Wetenschap
Van de Galapagos-eilanden tot Antarctica, pinguïns worden bedreigd door roofvogels, zeezoogdieren en haaien. Pinguïns in grote kolonies vormen een formidabele verdediging tegen deze roofdieren door hun enorme aantal, net als hun zwemvaardigheden, waaronder onderwatermanoeuvreerbaarheid, snelle uitgangen uit de zee en snelheidszwemmen. De Ezelspinguïn kan bijvoorbeeld tot 22 mijl per uur zwemmen.
Kracht in aantallen
De 17 soorten pinguïns komen vrijwel uitsluitend voor op het zuidelijk halfrond aan de kust, met onder andere Antarctica, Zuid-Amerika, Australië, Nieuw Zeeland en Zuid-Afrika. De uitzondering is de Galapagos-pinguïn, de enige soort die ten noorden van de evenaar leeft. Ongeacht de geografische locatie biedt de neiging van de meeste pinguïns om in grote kolonies te leven de bescherming van enorme aantallen tegen vijanden in de lucht, op het land en onder de golven, al is het alleen door een waarschuwing te geven aan andere pinguïns dat een vijand in de buurt is. Samen kruipen ontmoedigt ook het achterblijven van de kolonie en ontkent roofdieren wat anders een gemakkelijke maaltijd zou zijn.
Penguin Camouflage
De opvallende zwart-witte kleur van pinguïns is een soort camouflage genaamd countershading, die pinguïns helpt zich te verbergen van roofdieren en jacht op prooi.
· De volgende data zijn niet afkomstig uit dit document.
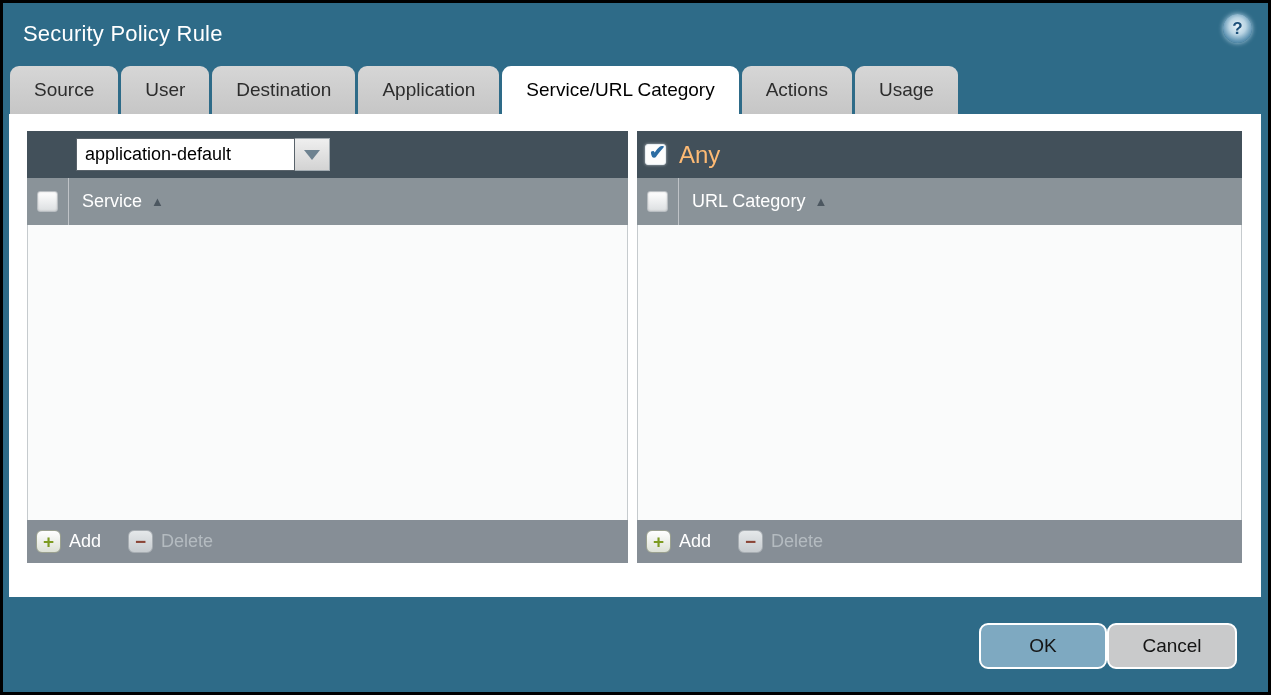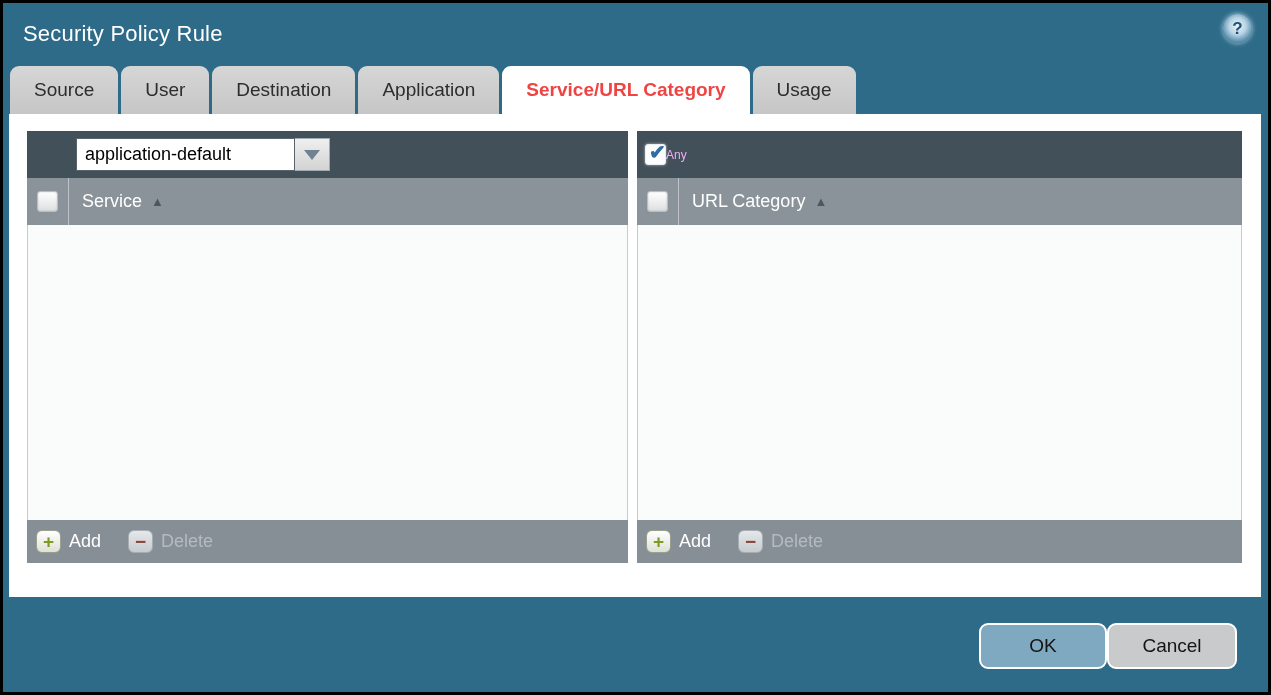"Service/URL Category" .tab.active { color: #ef4444 -> #000000; font-weight: bold -> none }
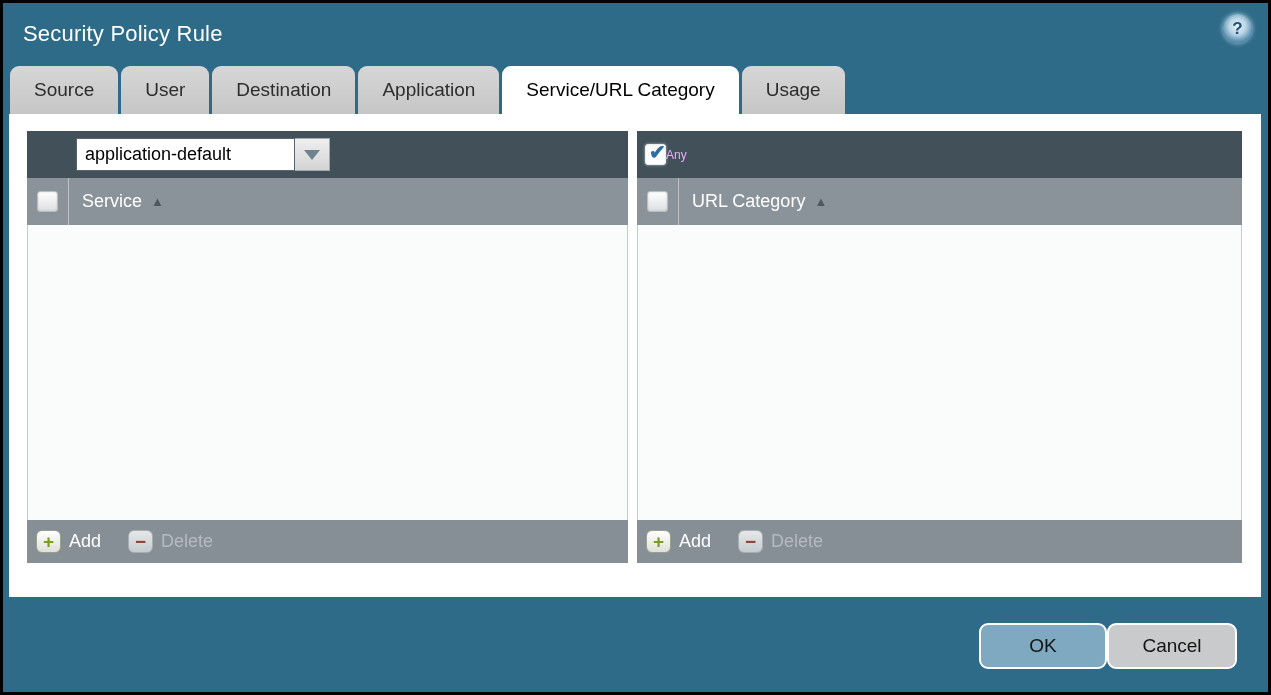"Actions" div.tab { html: none -> <div>Actions</div> }
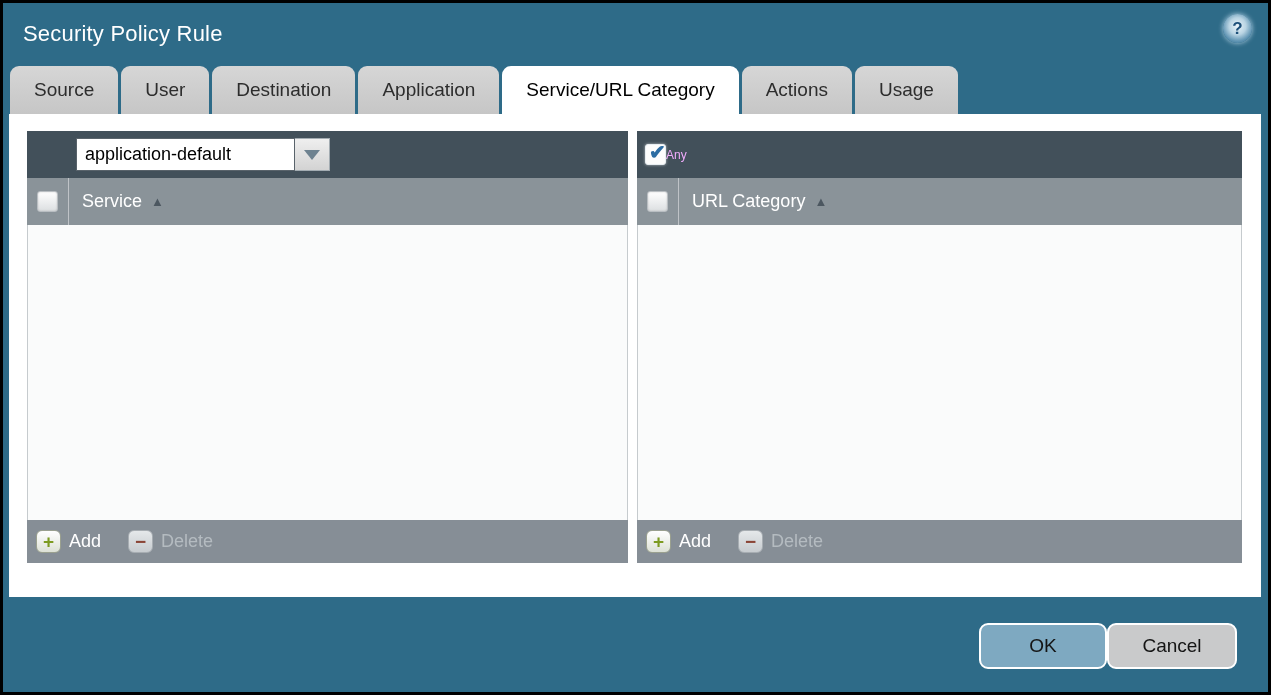"Any" .any-label { color: #f0abfc -> #fdba74; font-size: 12px -> 24px; margin-left: none -> 13px }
Het tegengaan dat in pinguïns wordt waargenomen, bestaat over het algemeen uit zwarte veren die bovenop hun hoofden, ruggen en flippers zijn verdeeld om hen te helpen opgaan in de duisternis van de oceaan, van bovenaf gezien. Met witte onderkanten en onderbuik, mengen pinguïns zich met het heldere oppervlak van de oceaan, van onderaf bekeken.
Bescherming op het land
Afhankelijk van de geografische locatie, lopen pinguïns op het land over het algemeen de dreiging van predatie door wilde honden , wilde katten, ratten en roofvogels zoals Arctische jagers en roofvogels. Hoewel pinguïns langzaam lopen met een opvallend waggeltje en niet weg kunnen vliegen van gevaar, kunnen ze op hun buik glijden - rodelen - om hun vijanden te ontvluchten. Aan de rand van de oceaan zorgen rodelen ervoor dat pinguïns snel kunnen ontsnappen in het water, waar ze het beste manoeuvreren. Het vermogen van pinguïns om in koude, onherbergzame omgevingen te leven, biedt hen bescherming tegen roofdieren. Keizerspinguïns vermijden landroofdieren door in het binnenland te broeden op het Antarctische continent, een omgeving die te vijandig is voor landroofdieren. Hun fysieke en gedragsaanpassingen aan de kou zijn precies om deze reden ontwikkeld.
Bescherming op zee
Pinguïns brengen het grootste deel van hun leven in water door en worden blootgesteld aan een grote verscheidenheid aan roofdieren, waaronder haaien en grote zeezoogdieren zoals orka's en zeehonden. Bruinvissen is een techniek waarmee pinguïns met hoge snelheid uit het water kunnen springen; In de buurt van het land kan deze techniek de pinguïn laten ontsnappen uit een roofdier en terugkeren naar de veiligheid van de kolonie. Bovendien, hoewel sommige pinguïns snelheden tot 22 mijl per uur kunnen bereiken, zijn mariene roofdieren zoals orka's sneller. Ter compensatie gebruiken pinguïns scherpe, zigzaggende bochten om deze grotere en minder behendige dieren te slim af te zijn.